6 Protéger l'environnement et la biodiversité

  • L’abeille est une sentinelle de l’environnement. La protection de l’environnement est renforcée par les pratiques d’agroforesterie. Les ruchers forestiers et la transhumance des ruches, évite en partie les feux de forêt et de brousse et dissuade de les allumer. Les arbres sur lesquels les abeilles viennent régulièrement butiner peuvent être préservés. Le maintien des arbres en place évite l’émission de CO2 (puits de carbone). Si ces effets directs sur le réchauffement climatique restent limités, Apiflordev peut aussi inciter les apiculteurs à modifier leurs pratiques apicoles et mieux s’adapter à ces changements pour réduire les effets négatifs sur l’écosystème, et contribuer en partie à la lutte contre les changements climatiques (ODD13).
  • Biodiversité « Le jour où l’abeille disparaitra, l’humanité n’aura plus que quatre ans à vivre » aurait pu dire Einstein. La mortalité des abeilles permet de détecter les pollutions et les pesticides et évite leurs applications. L’apiculture rends inutile la pratique de la cueillette du miel, avec destruction des essaims en forêt. L’élevage de reine limite les piégeages des essaims sauvages. Les abeilles sauvages servent de nourriture à certaines espèces d’oiseaux : guêpiers. Grâce à leur action pollinisatrice de nombreuses essences, elles préservent la biodiversité végétale en forêt, aux alentours des réserves et en milieu naturel. Elles assurent ainsi une meilleure production fruitière sauvage, source de nourriture pour de nombreuses espèces animales. L’apiculture protège la vie terrestre (ODD15).

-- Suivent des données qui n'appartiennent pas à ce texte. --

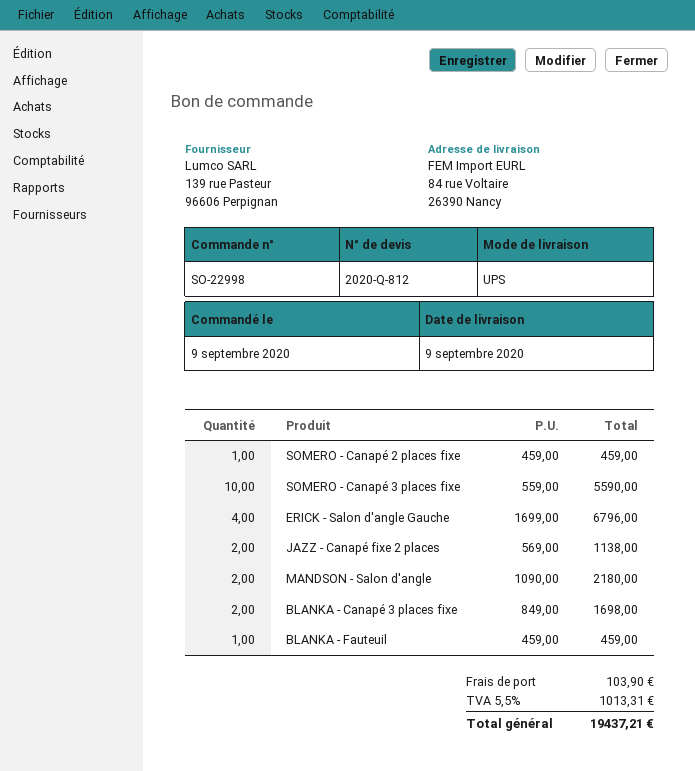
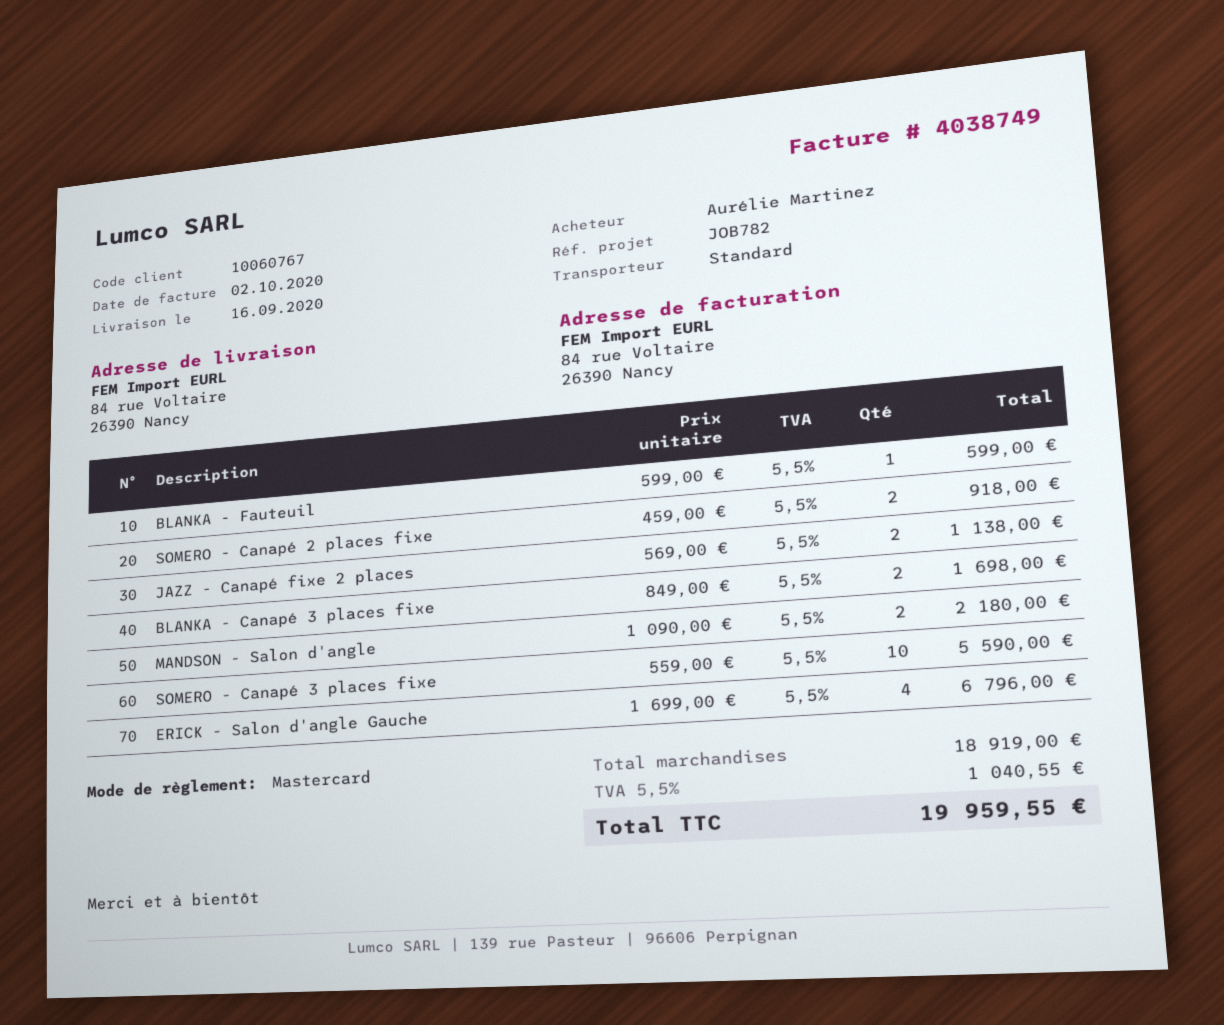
delivery date: 2020-09-09 -> 2020-09-16
shipping method: UPS -> standard
SOMERO - Canapé 2 places fixe: 1 x 459.00 = 459.00 -> 2 x 459.00 = 918.00
BLANKA - Fauteuil: 1 x 459.00 = 459.00 -> 1 x 599.00 = 599.00
shipping: 103.90 -> none
tax: 5.5% = 1013.31 -> 5.5% = 1040.55
total: 19437.21 -> 19959.55

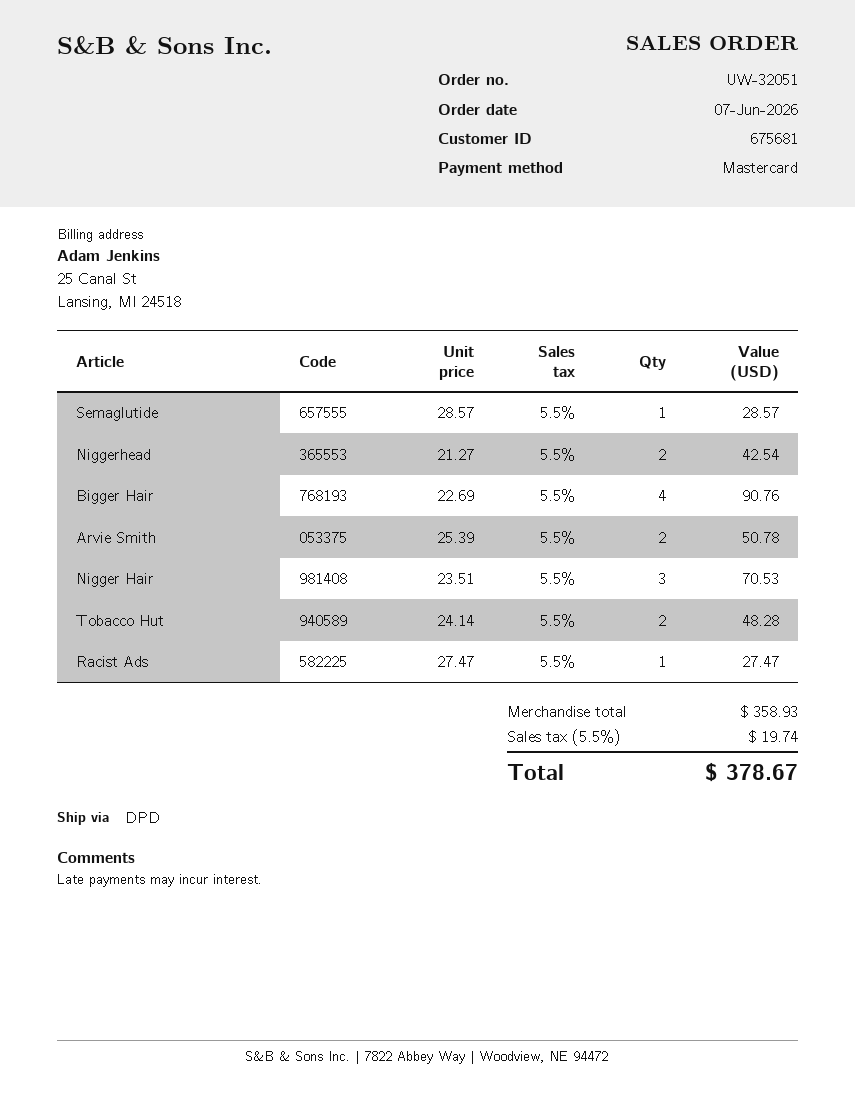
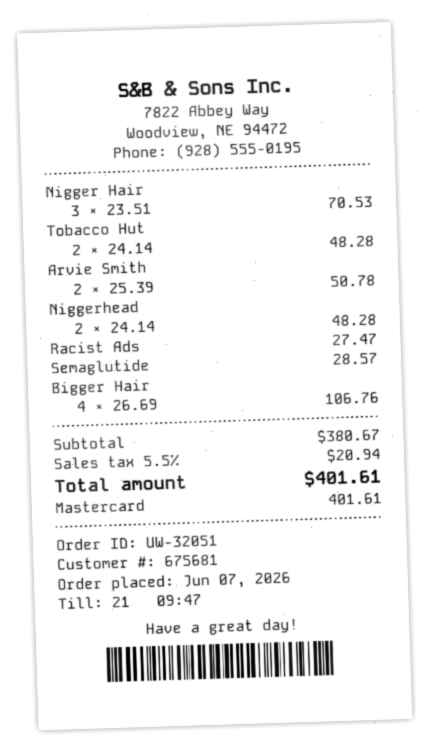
Niggerhead: 2 x 21.27 = 42.54 -> 2 x 24.14 = 48.28
Bigger Hair: 4 x 22.69 = 90.76 -> 4 x 26.69 = 106.76
subtotal: 358.93 -> 380.67
tax: 5.5% = 19.74 -> 5.5% = 20.94
total: 378.67 -> 401.61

Le financement de ces objectifs devrait être facilité : la question des abeilles est un sujet d’actualité en Europe. De nombreuses publications se consacrent à ce sujet, à leur disparition et au rôle que peut jouer l’apiculture dans la lutte contre les pesticides. Des collectivités locales et des entreprises se font installer des ruches sur leurs bâtiments. Cet engouement peut être un facteur favorable pour justifier des financements. Avec l’apiculture s’ouvre une opportunité de partenariat pour la réalisation d’objectifs (ODD17).

Par la multiplicité de ses réponses aux objectifs mondiaux de développement on peut simplement conclure que l’apiculture est un mode de développement agricole économiquement humainement et socialement durable.